EL ENCANTO DE LAS COSAS
UN día Sacha recibió una carta de Leskoff. Le confesaba que había tenido una verdadera inclinación por ella; pero que al ver su desvío había podido ejercer bastante fuerza en sus pensamientos para dominar su inclinación.
Después le decía que, fríamente, sinceramente, considerándola como a una amiga, creía que no había hecho una buena elección con Ernesto Klein, no porque Klein fuera hombre malo, ni vicioso, ni de dudosa moralidad, sino porque era un temperamento opuesto al de ella, por instinto, por hábito, porque era el tipo de la ciudad pequeña y cominera, con las preocupaciones y los gustos de un buen burgués.
Aunque no tenía autoridad para ello, ni pensaba ya pretenderla en ningún caso, le aconsejaba que estudiara su situación espiritual lo más tranquila y serenamente posible. Por último, de parte de su padre y suya, le rogaba que se negara a llevar a Vera a diversiones y a teatros. Esta muchacha no era rica, y la única solución de su vida consistía en concluir la carrera cuanto antes.
Sacha quedó impresionada y turbada con la carta. Muy ofendida en el fondo contestó a Leskoff, diciéndole que le daba las gracias por sus advertencias y consejos.
Realmente, Sacha no sabía si estaba o no enamorada de Ernesto. Suponía que no tenía una gran pasión, porque no se sentía capaz de ninguna heroicidad ni pensaba en realizar cosas extraordinarias.
Si el aumento de la energía humana es la característica de la pasión, ella podía dudar de sentirla; pero si el amor es melancolía, dulzura, tristeza nostálgica, entonces sí estaba enamorada.
Sacha no temía que su pretendiente fuese un hombre mezquino e insignificante, como insinuaba Leskoff; esto le parecía imposible; lo que temía era que en sí misma no hubiera brotado la verdadera pasión.
Ernesto, que comprendía las vacilaciones de su novia, la empujaba hábilmente por el camino del romanticismo, Klein se las echaba de bohemio, de hombre a quien no preocupaba el día de mañana y Sacha no notaba la mixtificación. Muchas tardes de buen tiempo tomaban los dos un bote e iban a pasear por el lago. Aquella decoración espléndida influía fuertemente en Sacha. A lo lejos, el monte Blanco aparecía como una inmensa cantera de mármol, los barcos pasaban con sus grandes velas triangulares; cerca de los muelles, los cisnes iban en bandadas, y al pie de los pilares de los puentes se reunían flotando las gaviotas.

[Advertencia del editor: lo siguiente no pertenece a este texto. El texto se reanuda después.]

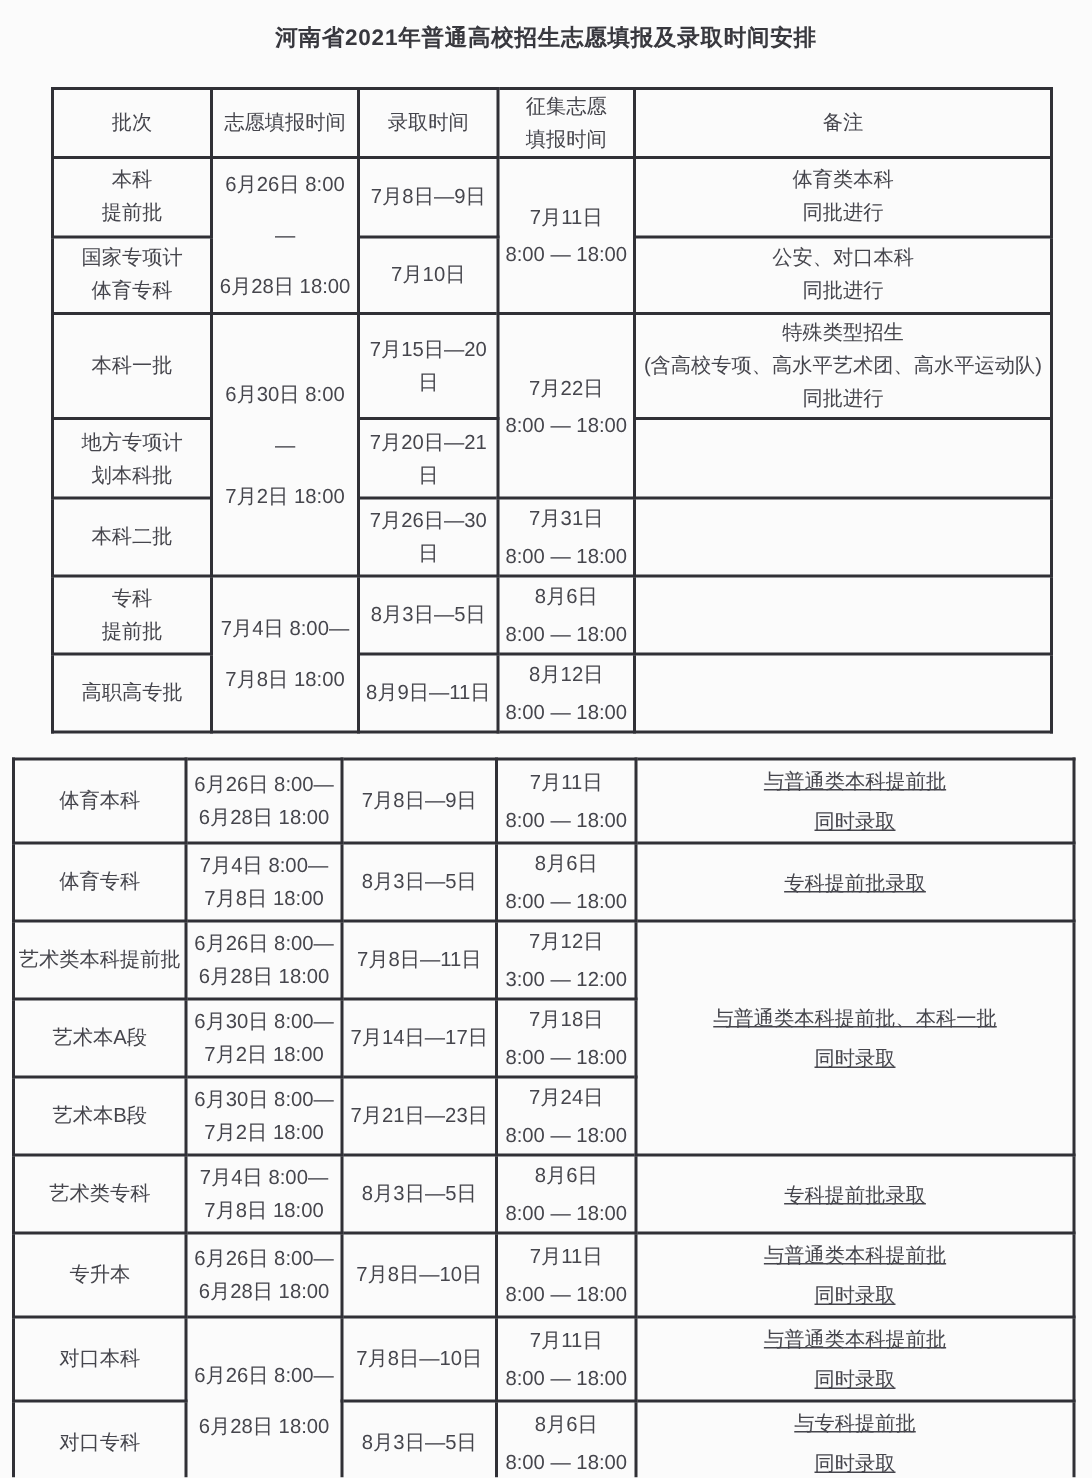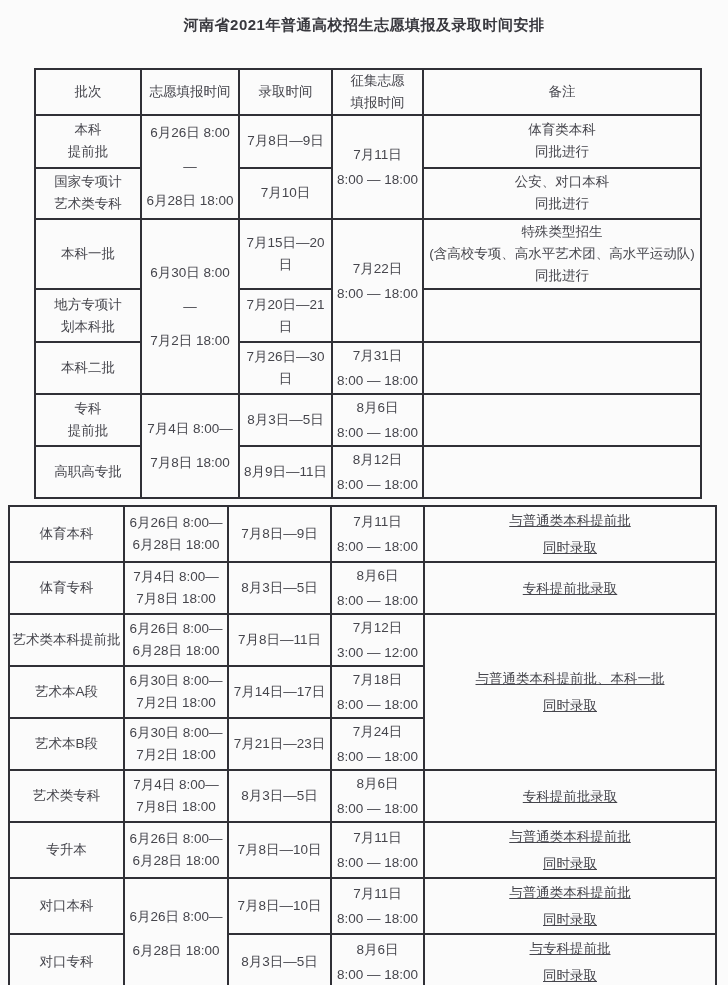"批次" #table1 { top: 68px -> 58px }
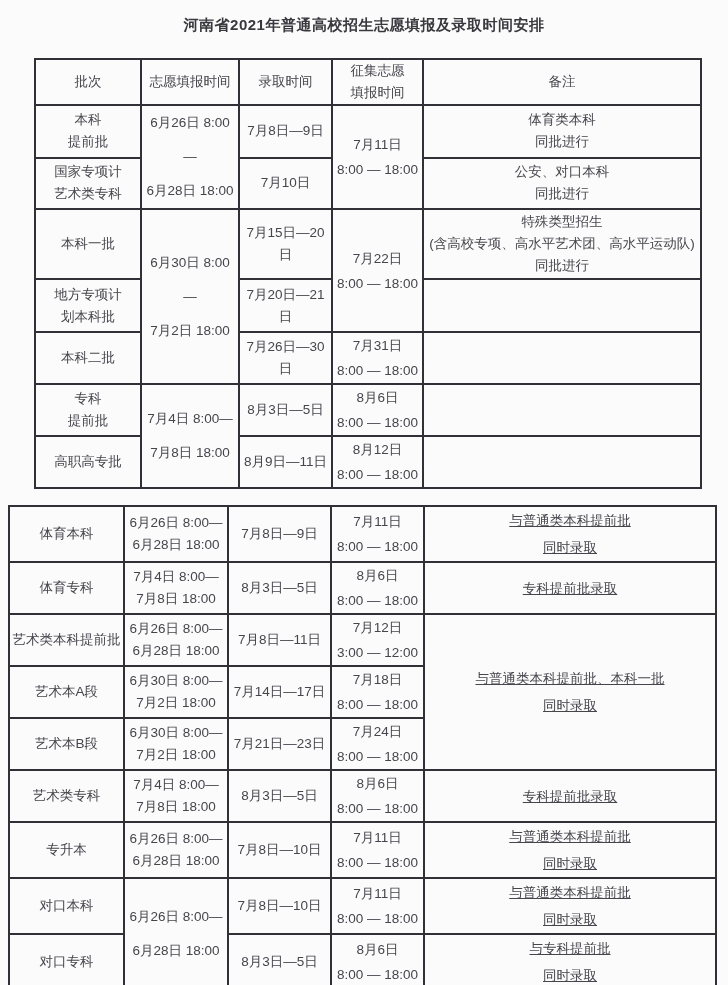"国家专项计" td { text: 艺术类 -> 体育 }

Sacha se dejaba llevar por el encanto de la Naturaleza y por el encanto de las palabras.
Hay en el amor, como en todo lo que se expresa con labios humanos, una retórica hábil y artificiosa que da apariencias de vida a lo que está muerto, y aspectos de brillantez a lo que es opaco.
Es una mentira que a la luz de la ilusión tiene el carácter de la verdad; es una mentira que se defiende con cariño.
¿Para qué rascar en la purpurina? ¿Para qué analizar el oropel? Cuando la mentira es vital se defiende con entusiasmo la mentira, que casi siempre es más útil que la verdad.
Muchas veces, después de una larga conversación amorosa. Sacha dejaba el remo y miraba distraída el agua. En algunas partes, al entrar los rayos de sol, se veían las rocas del fondo; en otras, el líquido sobre el que flotaban era de tal profundidad, que no llegaba a distinguirse más que una sombra negra como de una caverna.
«Así iremos también por la vida —pensaba Sacha— indiferentes a los abismos que vamos cruzando, hasta que caigamos en uno de ellos».
Klein le parecía a Sacha bueno y afectuoso. Pensaba que llegaría a enamorarse de él apasionadamente.
Por la primavera. Sacha y Ernesto decidieron casarse y alquilaron un hotelito en las afueras y comenzaron a amueblarlo.